The task:
Once the pictures are set aside, transcribe each line of the listing exactly.

[Provided material Boundary: Start]

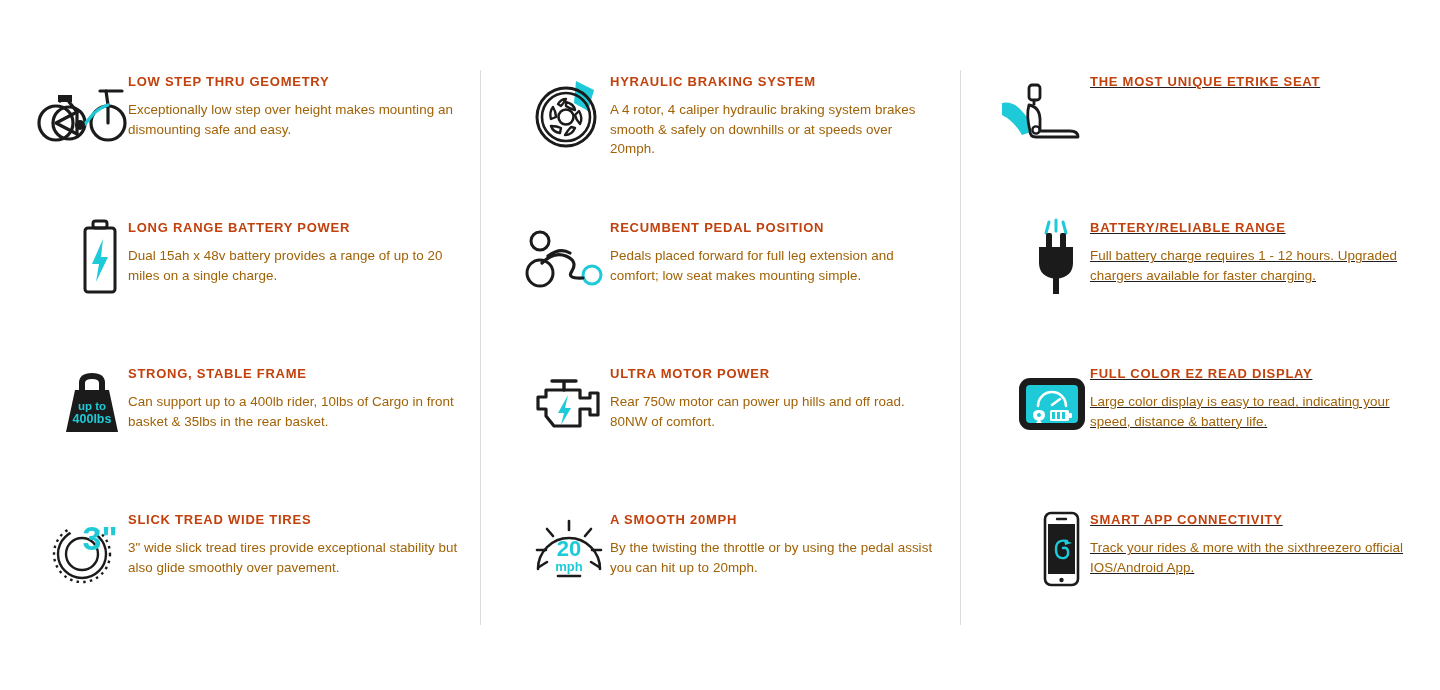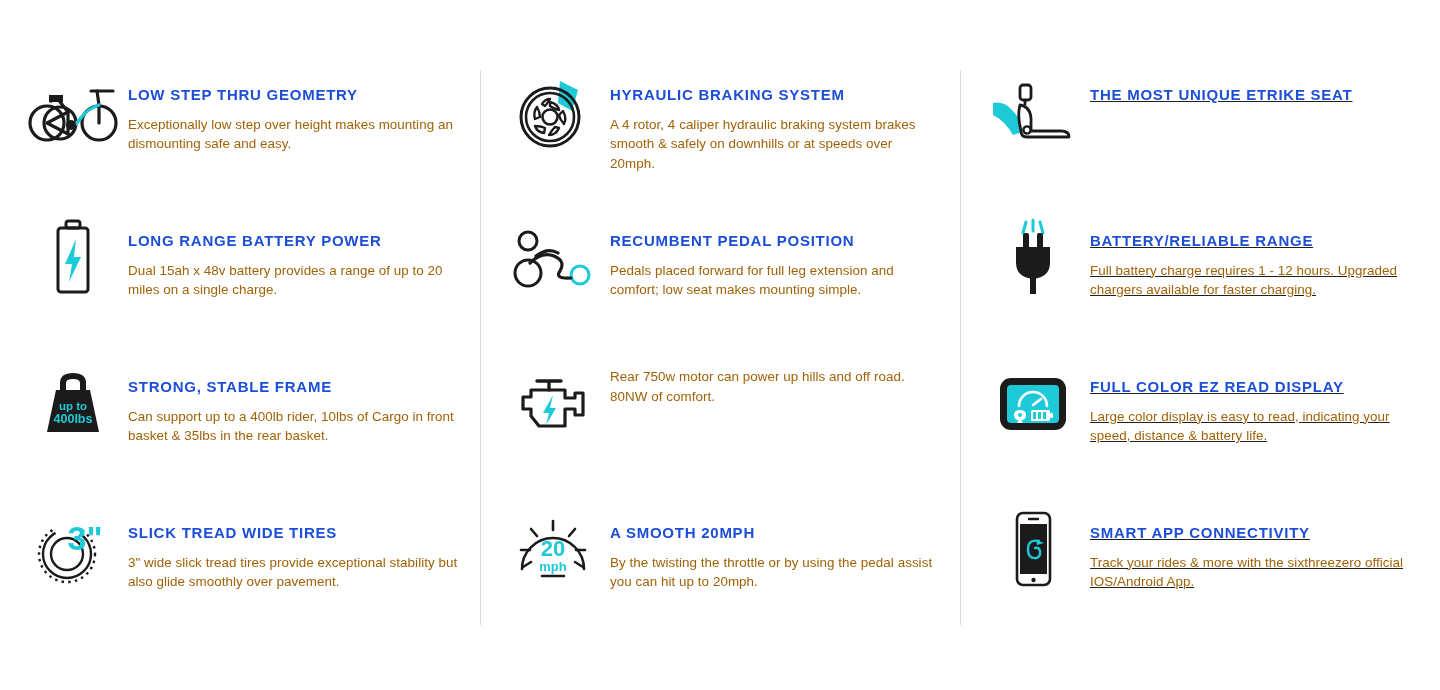"LOW STEP THRU GEOMETRY" .feature-title { color: #1d4ed8 -> #c2410c; font-size: 15px -> 13px; margin: 12px 0 11px 0 -> 0 0 11px 0 }
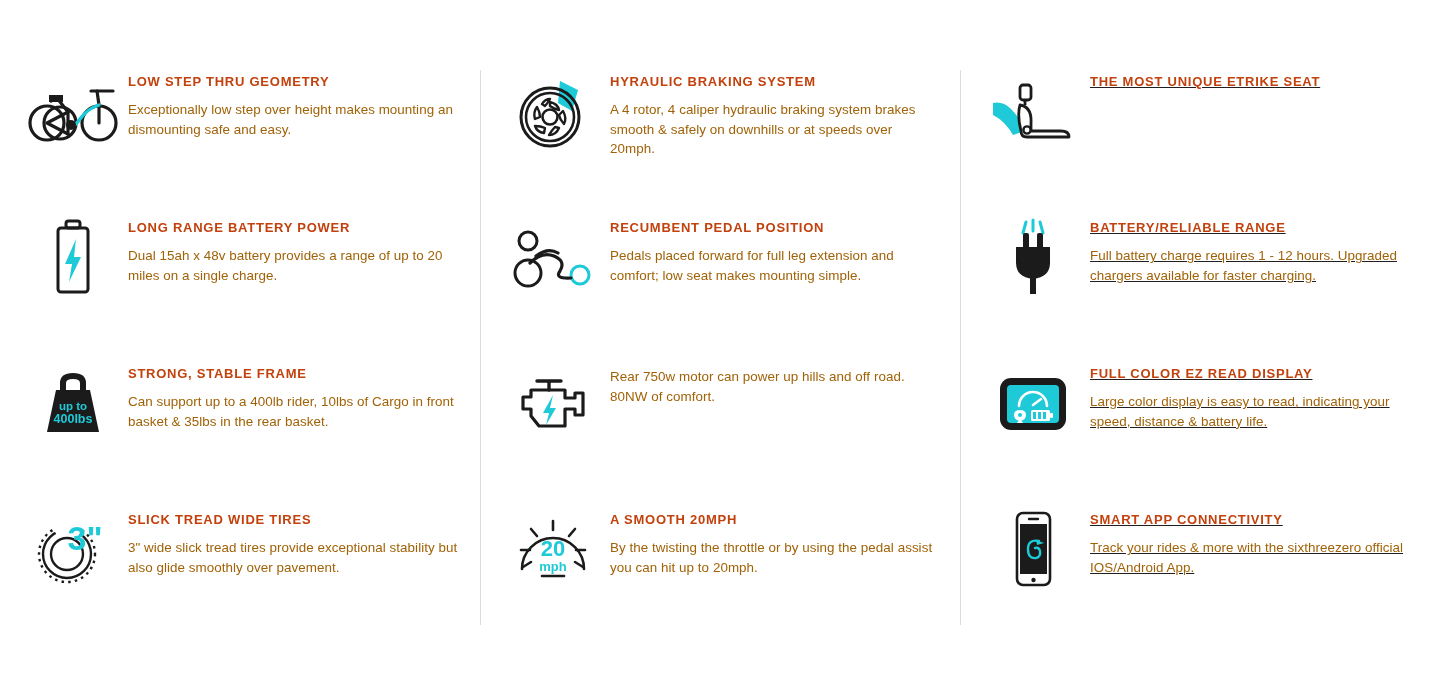"ULTRA MOTOR POWER" h3.feature-title { html: none -> <h3>ULTRA MOTOR POWER</h3> }
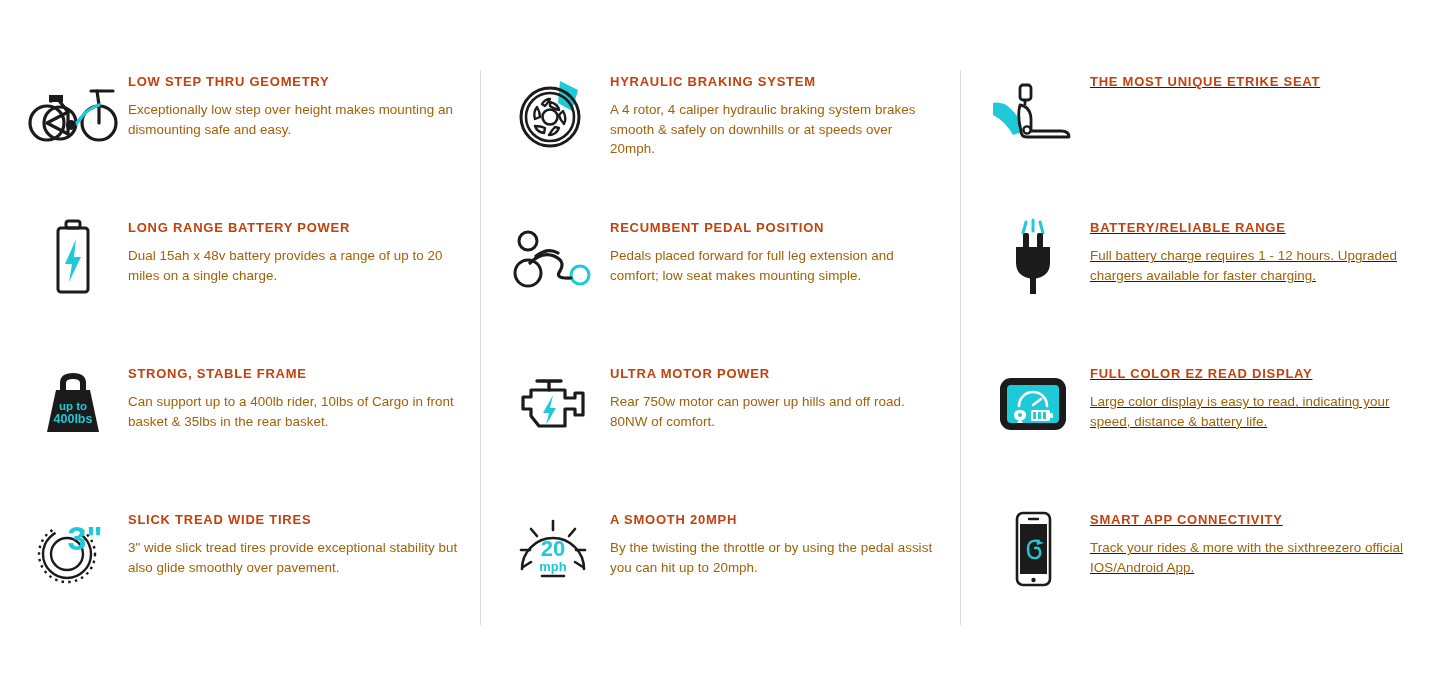"up to" .feature-icon { justify-content: center -> flex-end }
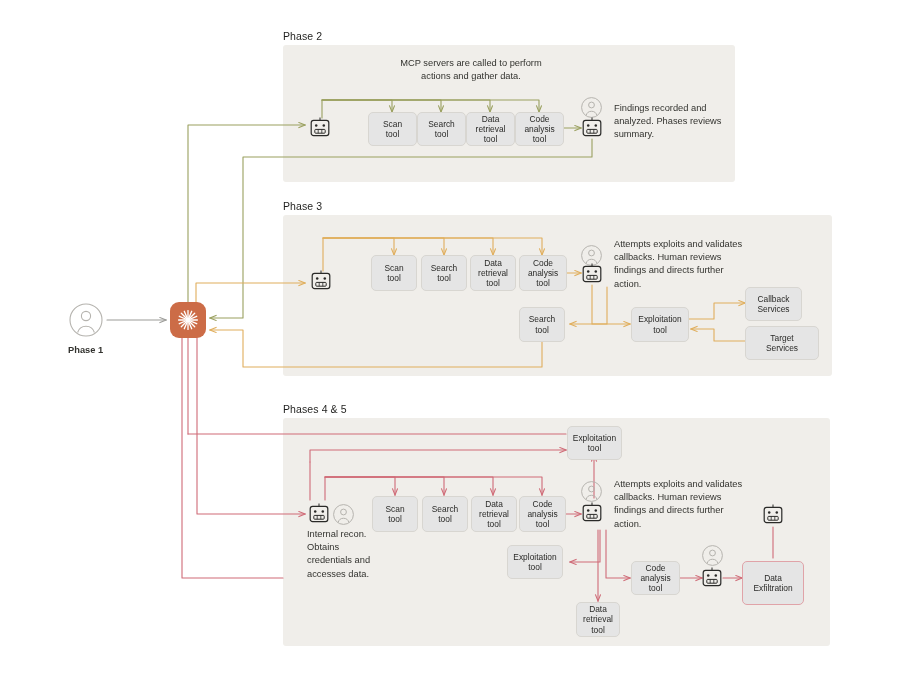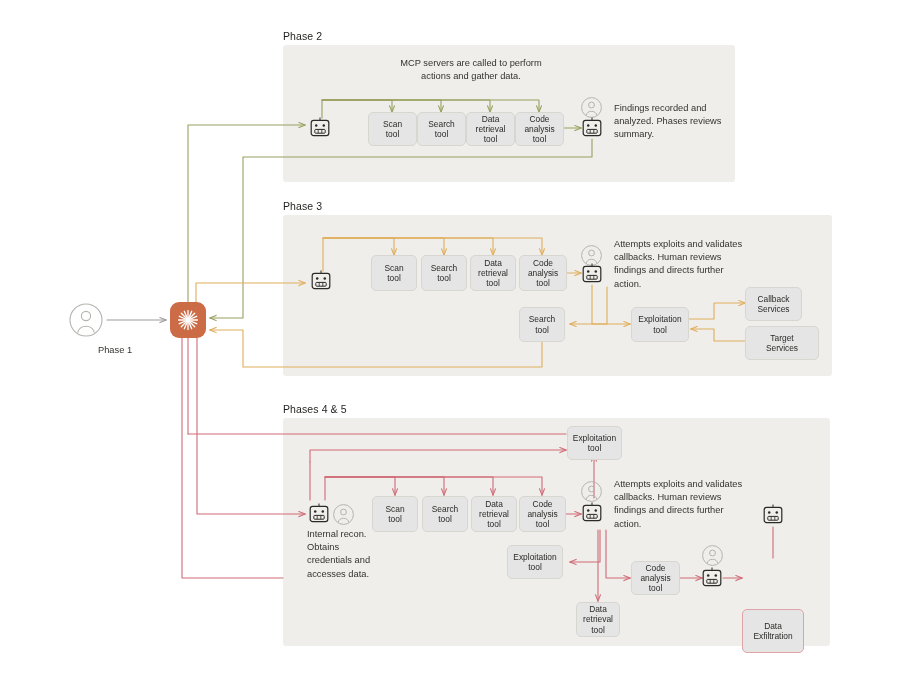"Phase 1" .note b { font-weight: normal -> bold; margin-left: 30px -> none }
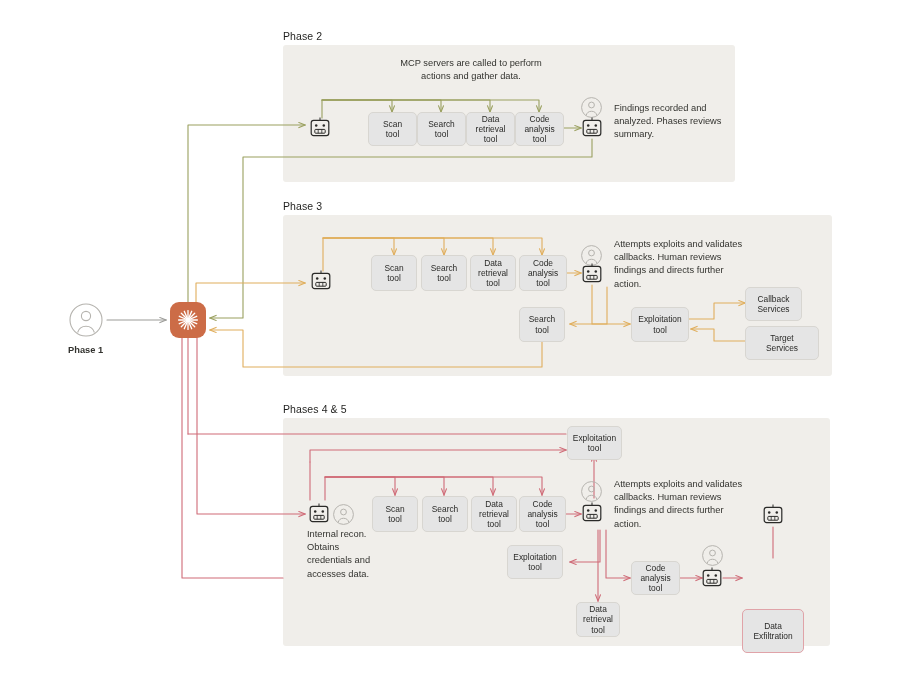"Data Exfiltration" div.tool { margin-top: 48px -> none }
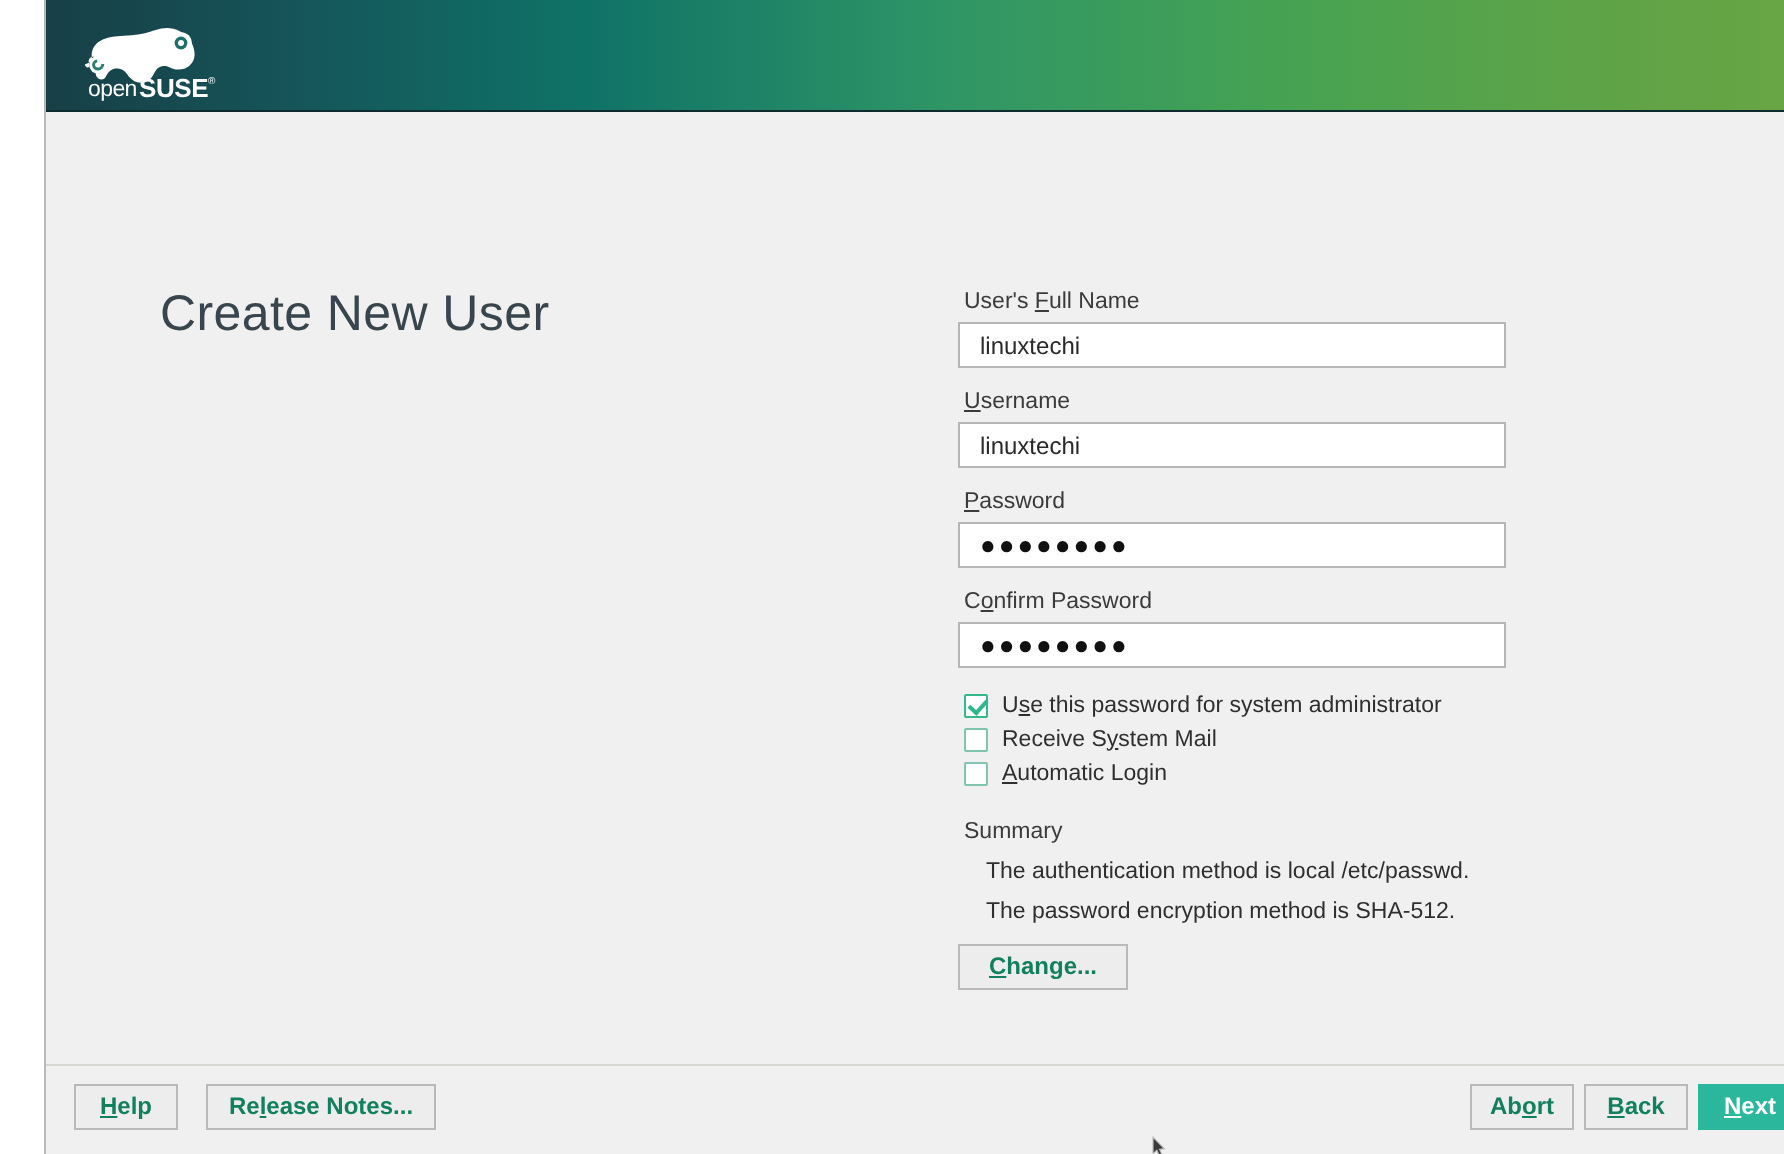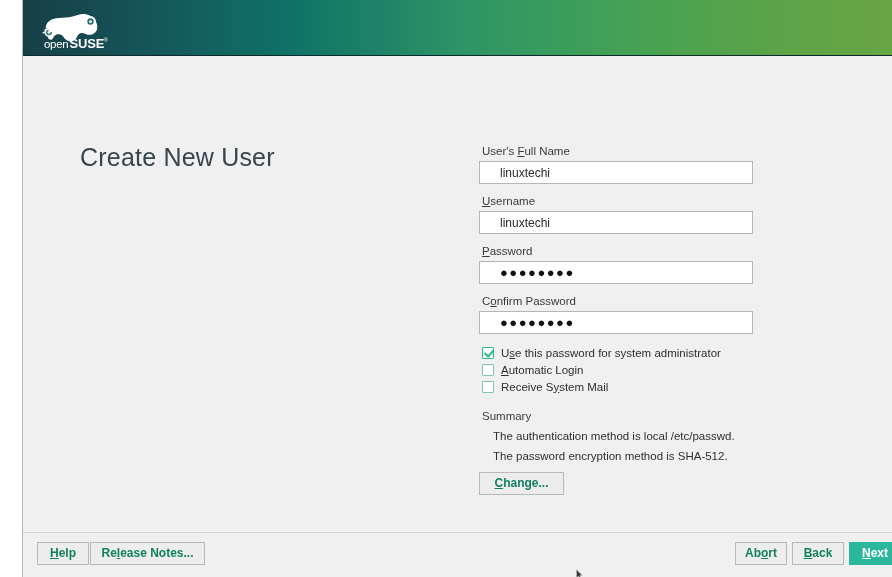"linuxtechi" .text-input { padding: 0 0 0 20px -> 0 0 0 10px }
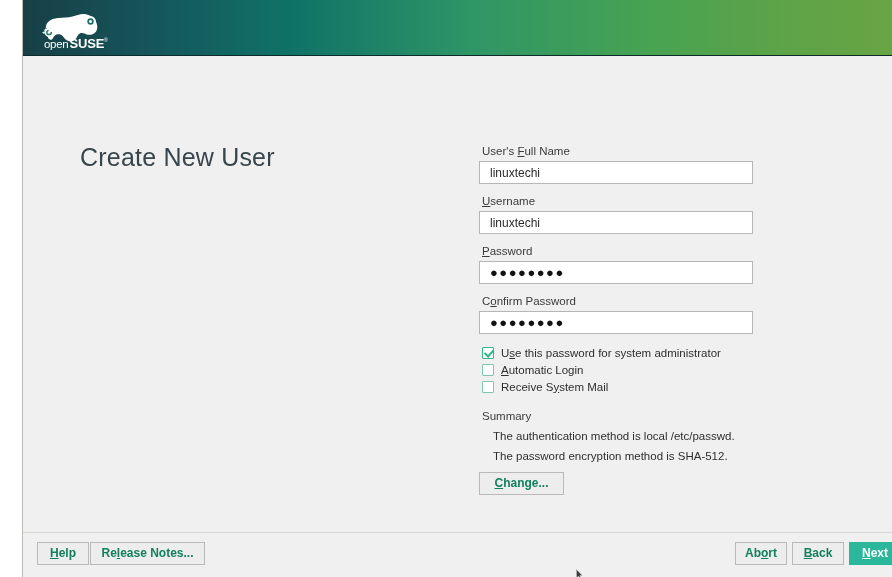"Automatic Login" div.check-row { order: before "Receive System Mail" -> after "Receive System Mail" }
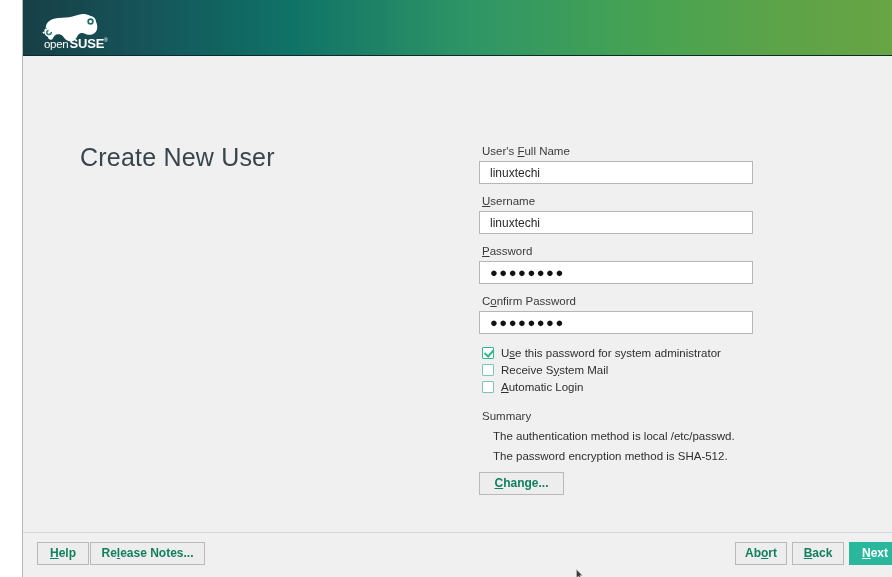"Help" .bottom-left { gap: 1px -> 14px }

[Provided material Boundary: End]

Exercise solution:
"LOW STEP THRU GEOMETRY" .feature-title { color: #1d4ed8 -> #c2410c; font-size: 15px -> 13px; margin: 12px 0 11px 0 -> 0 0 11px 0 }
"ULTRA MOTOR POWER" h3.feature-title { html: none -> <h3>ULTRA MOTOR POWER</h3> }
"up to" .feature-icon { justify-content: center -> flex-end }
"Phase 1" .note b { font-weight: normal -> bold; margin-left: 30px -> none }
"Data Exfiltration" div.tool { margin-top: 48px -> none }
"linuxtechi" .text-input { padding: 0 0 0 20px -> 0 0 0 10px }
"Automatic Login" div.check-row { order: before "Receive System Mail" -> after "Receive System Mail" }
"Help" .bottom-left { gap: 1px -> 14px }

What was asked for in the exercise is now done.